PRESIDENT Michael D Higgins has paid tribute to the families of the Bloody Sunday victims for their "relentless pursuit of truth".
Their determination has helped turn Derry into a "beacon of hope and justice… battling and succeeding against the odds".
President Higgins made the comments in a pre-recorded message played at the Beyond the Silence event at the Millennium Forum Theatre in Derry this afternoon.
The special event was one of several marking the 50th anniversary of Bloody Sunday, which resulted in the deaths of 14 innocent civilians in 1972.
In his address, President Higgins praised campaigners' efforts to continue to seek justice after the 1972 Widgery Tribunal, which blamed the protestors for creating a "highly dangerous situation".
"Let me pay tribute to those who have made, and continue to make it possible, for us to stand in this ceremony of memory and solidarity with you today," said the President.
"The families and neighbours of those who lost their lives in Derry all those years ago, those who, in a relentless pursuit of truth, stood in solidarity with you during your long campaign to vindicate the memories of your loved ones.

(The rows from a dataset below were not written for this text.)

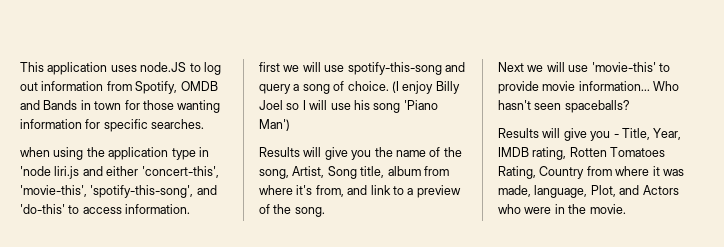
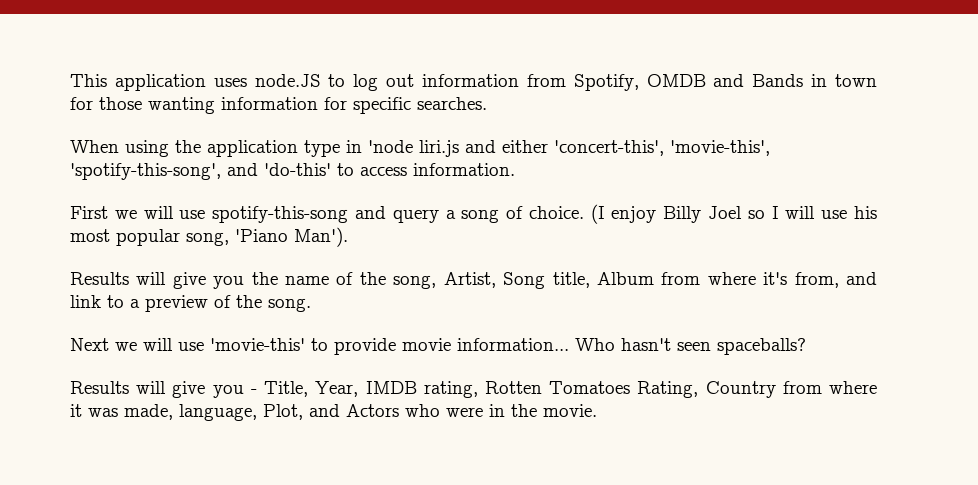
- when using the application type in 'node liri.js and either 'concert-this', 'movie-this', 'spotify-this-song', and 'do-this' to access information.
+ When using the application type in 'node liri.js and either 'concert-this', 'movie-this', 'spotify-this-song', and 'do-this' to access information.
- first we will use spotify-this-song and query a song of choice.
+ First we will use spotify-this-song and query a song of choice.
- (I enjoy Billy Joel so I will use his song 'Piano Man')
+ (I enjoy Billy Joel so I will use his most popular song, 'Piano Man').
- Results will give you the name of the song, Artist, Song title, album from where it's from, and link to a preview of the song.
+ Results will give you the name of the song, Artist, Song title, Album from where it's from, and link to a preview of the song.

"Your campaign required overturning those forces who sought to avoid the necessary truth of what took place, and evade accountability.
"Forces that stood between you and your efforts to overturn, for example, the historic, grievous wrong of the Widgery Tribunal."
In 2010, 12 years after it was established, the Saville Inquiry ultimately absolved the protestors, leading to an apology from then Prime Minister David Cameron.
The Inquiry followed years of campaigning from families and the result was an inspiration to those everywhere seeking truth and justice, said President Higgins.
'Courage and endurance'
"We remember today that breakthrough of justice that is represented by the Saville Report and the importance of recognising and acknowledging the courage and endurance of those involved in the campaign that precipitated its publication," said Higgins.
"We remember it, not as something perfect or complete, and not as a resolution for the families or for the city or for one community, but rather as a step away from any form of collusive evasion, a step forward for everyone, everywhere seeking the truth of actions, a gain in common with every other effort at achieving a measure of an enabling justice for the future, one that can succeed, and in that it comes after historic injustice, invites to a future in peace."
The determination of those seeking truth, just like those seeking their civil rights in 1972, had helped forge Derry into a "thriving" city, added Higgins.
"Yours is a city of diverse sources of pride, ideas and of energy with a vision for the future," he said.
"Yours is a city thriving in its efforts at achieving a transformed society, one that was made possible by the Good Friday Agreement – built, as it is, on ideas that reflect the values for which those thousands of people marched that day 50 years ago: equality, justice and respect for civil rights for all."
He added: "Let us all celebrate that, in transcending all the darkness and the wrongs, the exclusions, today Derry stands as a beacon of hope and justice, of battling and succeeding against the odds, a peace and a people with an inclusive achievement of dignified and respectful ethical remembering.
"That is your legacy and the legacy of those who lost their lives on that day, Bloody Sunday, and on subsequent days."
The Beyond the Silence event was preceded on Sunday by a Families' Walk of Remembrance and a wreath-laying ceremony at the Bloody Sunday Monument.
Meanwhile, on Saturday, former Labour leader Jeremy Corbyn gave the 2022 Bloody Sunday Memorial Lecture at Derry's Guildhall, in which he criticised those impeding justice for the victims of Bloody Sunday.